--- START ---

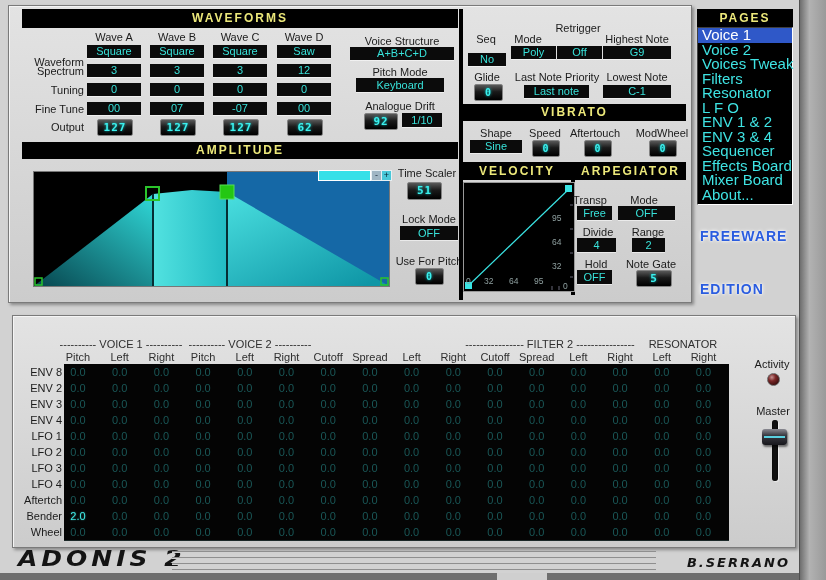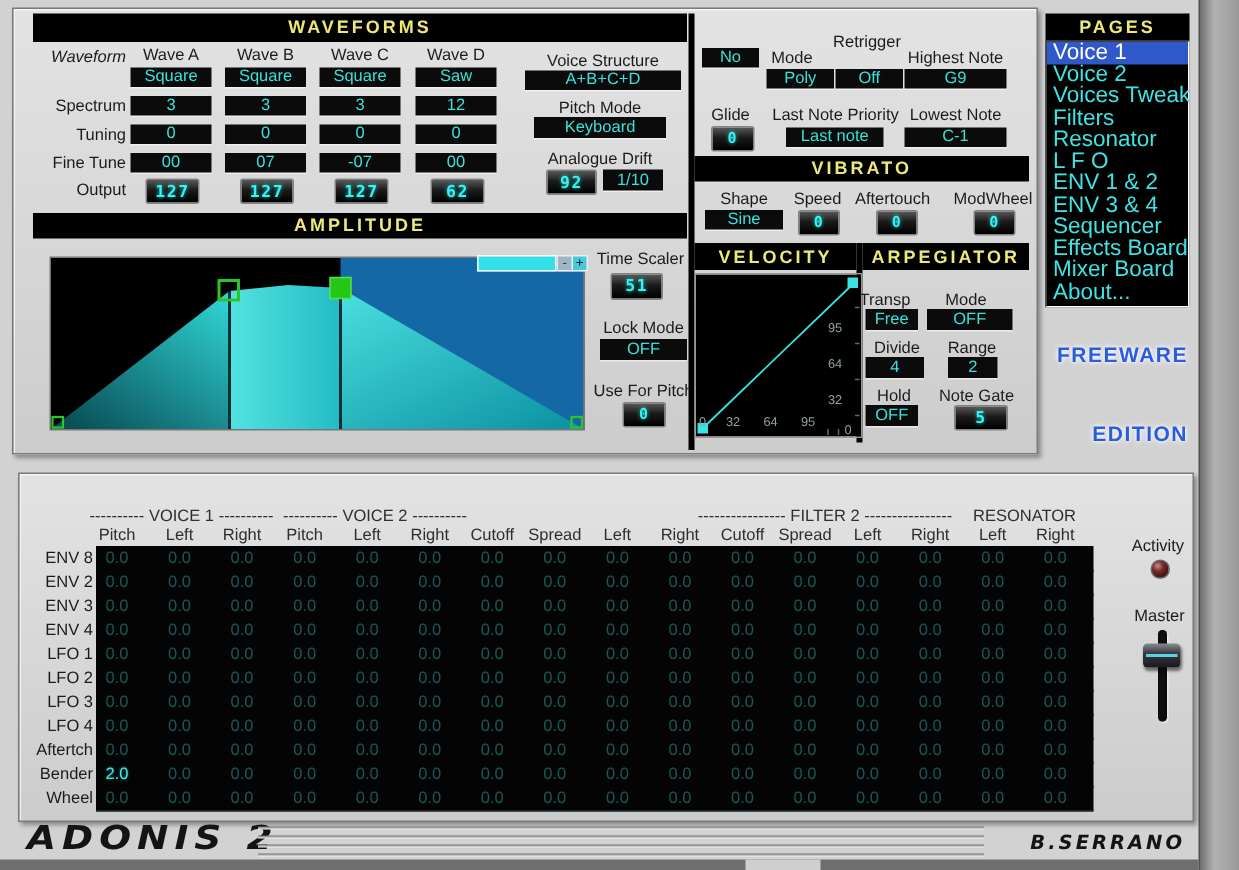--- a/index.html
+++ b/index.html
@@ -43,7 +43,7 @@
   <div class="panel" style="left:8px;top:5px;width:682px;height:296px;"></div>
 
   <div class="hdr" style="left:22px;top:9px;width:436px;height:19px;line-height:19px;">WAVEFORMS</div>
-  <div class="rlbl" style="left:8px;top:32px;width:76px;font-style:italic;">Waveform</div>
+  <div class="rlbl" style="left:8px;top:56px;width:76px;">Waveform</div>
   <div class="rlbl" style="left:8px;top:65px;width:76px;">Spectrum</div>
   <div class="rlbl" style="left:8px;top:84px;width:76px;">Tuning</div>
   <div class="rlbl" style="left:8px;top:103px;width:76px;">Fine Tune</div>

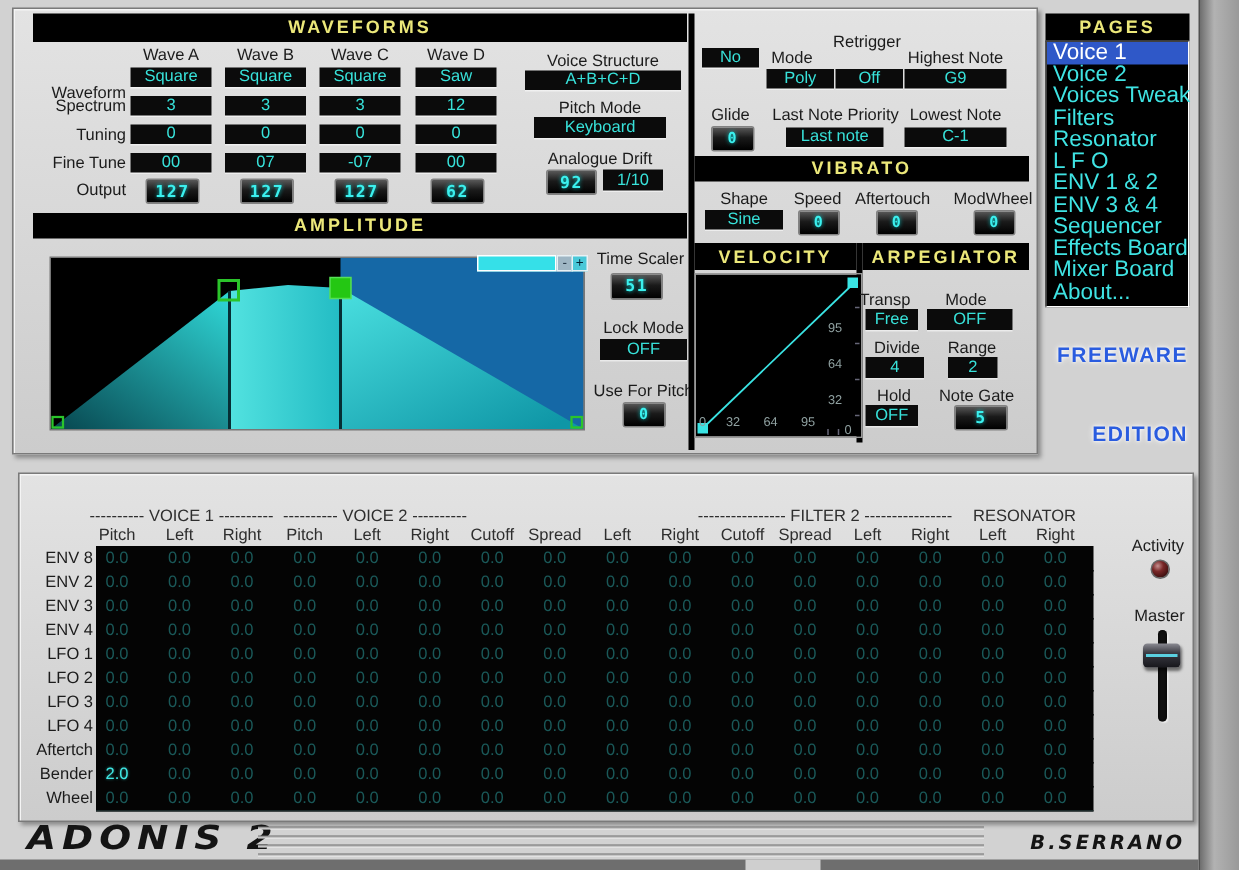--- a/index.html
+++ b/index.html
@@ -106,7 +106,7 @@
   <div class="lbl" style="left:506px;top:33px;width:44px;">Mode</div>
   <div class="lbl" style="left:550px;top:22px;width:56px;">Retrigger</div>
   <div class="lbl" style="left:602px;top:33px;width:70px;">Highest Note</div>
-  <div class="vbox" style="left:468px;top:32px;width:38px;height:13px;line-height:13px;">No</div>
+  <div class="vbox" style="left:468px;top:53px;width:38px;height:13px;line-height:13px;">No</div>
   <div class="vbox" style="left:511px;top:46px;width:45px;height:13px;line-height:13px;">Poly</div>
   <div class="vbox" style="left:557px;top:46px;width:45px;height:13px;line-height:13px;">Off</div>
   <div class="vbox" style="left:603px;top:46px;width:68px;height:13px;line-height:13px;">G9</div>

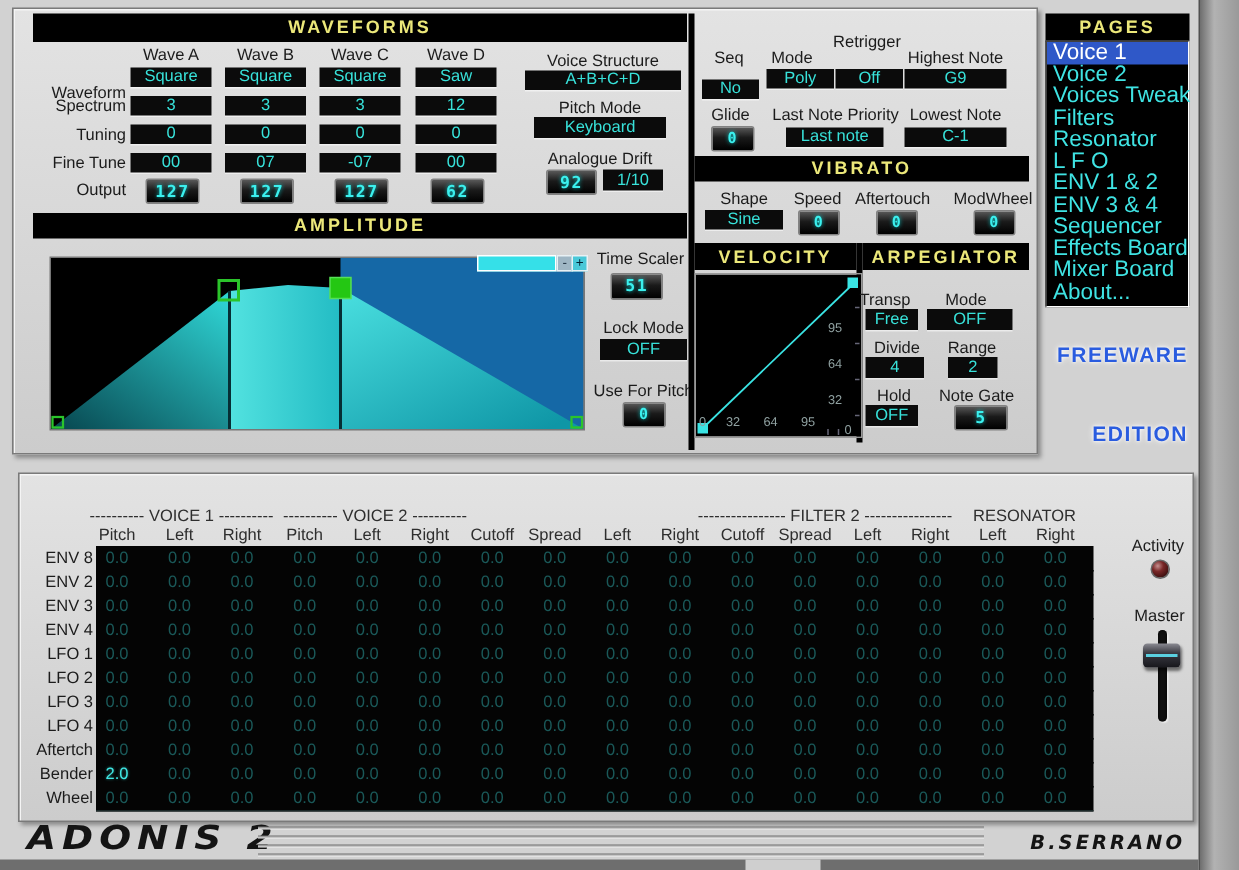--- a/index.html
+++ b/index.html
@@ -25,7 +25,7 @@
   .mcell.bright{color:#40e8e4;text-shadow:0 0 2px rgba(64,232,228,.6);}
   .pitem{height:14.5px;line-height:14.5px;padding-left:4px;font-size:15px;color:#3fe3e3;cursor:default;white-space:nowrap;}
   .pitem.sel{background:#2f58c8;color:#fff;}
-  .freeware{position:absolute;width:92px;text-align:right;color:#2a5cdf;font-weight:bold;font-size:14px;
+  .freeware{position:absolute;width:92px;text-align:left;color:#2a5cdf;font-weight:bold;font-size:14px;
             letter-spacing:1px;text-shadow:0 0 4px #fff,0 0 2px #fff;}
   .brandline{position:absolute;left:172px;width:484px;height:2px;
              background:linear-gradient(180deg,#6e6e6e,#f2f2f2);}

--- END ---

> DESCRIPTION OF THE TASK: Repeat all of the entries above exactly. Keep pictures out of it.

> TASK RESULT:
--- a/index.html
+++ b/index.html
@@ -43,7 +43,7 @@
   <div class="panel" style="left:8px;top:5px;width:682px;height:296px;"></div>
 
   <div class="hdr" style="left:22px;top:9px;width:436px;height:19px;line-height:19px;">WAVEFORMS</div>
-  <div class="rlbl" style="left:8px;top:32px;width:76px;font-style:italic;">Waveform</div>
+  <div class="rlbl" style="left:8px;top:56px;width:76px;">Waveform</div>
   <div class="rlbl" style="left:8px;top:65px;width:76px;">Spectrum</div>
   <div class="rlbl" style="left:8px;top:84px;width:76px;">Tuning</div>
   <div class="rlbl" style="left:8px;top:103px;width:76px;">Fine Tune</div>

--- a/index.html
+++ b/index.html
@@ -106,7 +106,7 @@
   <div class="lbl" style="left:506px;top:33px;width:44px;">Mode</div>
   <div class="lbl" style="left:550px;top:22px;width:56px;">Retrigger</div>
   <div class="lbl" style="left:602px;top:33px;width:70px;">Highest Note</div>
-  <div class="vbox" style="left:468px;top:32px;width:38px;height:13px;line-height:13px;">No</div>
+  <div class="vbox" style="left:468px;top:53px;width:38px;height:13px;line-height:13px;">No</div>
   <div class="vbox" style="left:511px;top:46px;width:45px;height:13px;line-height:13px;">Poly</div>
   <div class="vbox" style="left:557px;top:46px;width:45px;height:13px;line-height:13px;">Off</div>
   <div class="vbox" style="left:603px;top:46px;width:68px;height:13px;line-height:13px;">G9</div>

--- a/index.html
+++ b/index.html
@@ -25,7 +25,7 @@
   .mcell.bright{color:#40e8e4;text-shadow:0 0 2px rgba(64,232,228,.6);}
   .pitem{height:14.5px;line-height:14.5px;padding-left:4px;font-size:15px;color:#3fe3e3;cursor:default;white-space:nowrap;}
   .pitem.sel{background:#2f58c8;color:#fff;}
-  .freeware{position:absolute;width:92px;text-align:right;color:#2a5cdf;font-weight:bold;font-size:14px;
+  .freeware{position:absolute;width:92px;text-align:left;color:#2a5cdf;font-weight:bold;font-size:14px;
             letter-spacing:1px;text-shadow:0 0 4px #fff,0 0 2px #fff;}
   .brandline{position:absolute;left:172px;width:484px;height:2px;
              background:linear-gradient(180deg,#6e6e6e,#f2f2f2);}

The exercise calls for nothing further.